What needs to be done> Set down the whole listing below exactly. The pictures stay out.

Dataset extract>

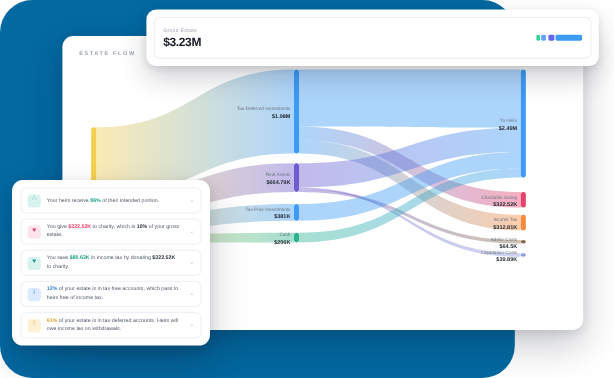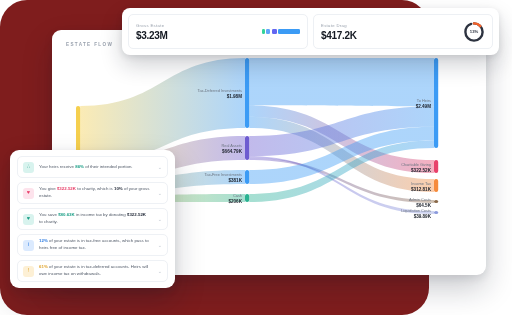--- a/index.html
+++ b/index.html
@@ -9,7 +9,7 @@
     font-family:"Liberation Sans", sans-serif;
     -webkit-font-smoothing:antialiased;
   }
-  #stage{position:relative;width:429px;height:315px;background:#7f1d1d;border-radius:27px;}
+  #stage{position:relative;width:429px;height:315px;background:#0369a1;border-radius:27px;}
 
   
   .main-card{

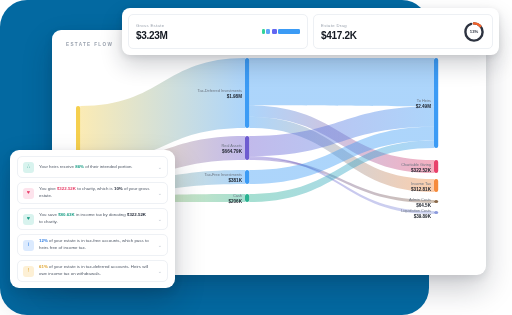--- a/index.html
+++ b/index.html
@@ -202,21 +202,6 @@
           </div>
         </div>
     </div>
-    <div class="kpi">
-      <div class="txt">
-        <div class="lbl">Estate Drag</div>
-        <div class="val">$417.2K</div>
-      </div>
-      <div class="viz">
-        <div class="donut" id="donut1">
-            <svg width="22" height="22" viewBox="0 0 22 22">
-              <circle cx="11" cy="11" r="8.6" fill="none" stroke="#2d3340" stroke-width="2.4" stroke-linecap="round" stroke-dasharray="50.79327002323977 54.03539364174444"></circle>
-              <circle cx="11" cy="11" r="8.6" fill="none" stroke="#f4622a" stroke-width="2.4" stroke-linecap="round" stroke-dasharray="7.0246011734267775 54.03539364174444"></circle>
-            </svg>
-          <div class="pct">13%</div>
-        </div>
-      </div>
-    </div>
   </div>
 
   <div class="insights" id="insights">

Solved exercise>
--- a/index.html
+++ b/index.html
@@ -9,7 +9,7 @@
     font-family:"Liberation Sans", sans-serif;
     -webkit-font-smoothing:antialiased;
   }
-  #stage{position:relative;width:429px;height:315px;background:#7f1d1d;border-radius:27px;}
+  #stage{position:relative;width:429px;height:315px;background:#0369a1;border-radius:27px;}
 
   
   .main-card{

--- a/index.html
+++ b/index.html
@@ -202,21 +202,6 @@
           </div>
         </div>
     </div>
-    <div class="kpi">
-      <div class="txt">
-        <div class="lbl">Estate Drag</div>
-        <div class="val">$417.2K</div>
-      </div>
-      <div class="viz">
-        <div class="donut" id="donut1">
-            <svg width="22" height="22" viewBox="0 0 22 22">
-              <circle cx="11" cy="11" r="8.6" fill="none" stroke="#2d3340" stroke-width="2.4" stroke-linecap="round" stroke-dasharray="50.79327002323977 54.03539364174444"></circle>
-              <circle cx="11" cy="11" r="8.6" fill="none" stroke="#f4622a" stroke-width="2.4" stroke-linecap="round" stroke-dasharray="7.0246011734267775 54.03539364174444"></circle>
-            </svg>
-          <div class="pct">13%</div>
-        </div>
-      </div>
-    </div>
   </div>
 
   <div class="insights" id="insights">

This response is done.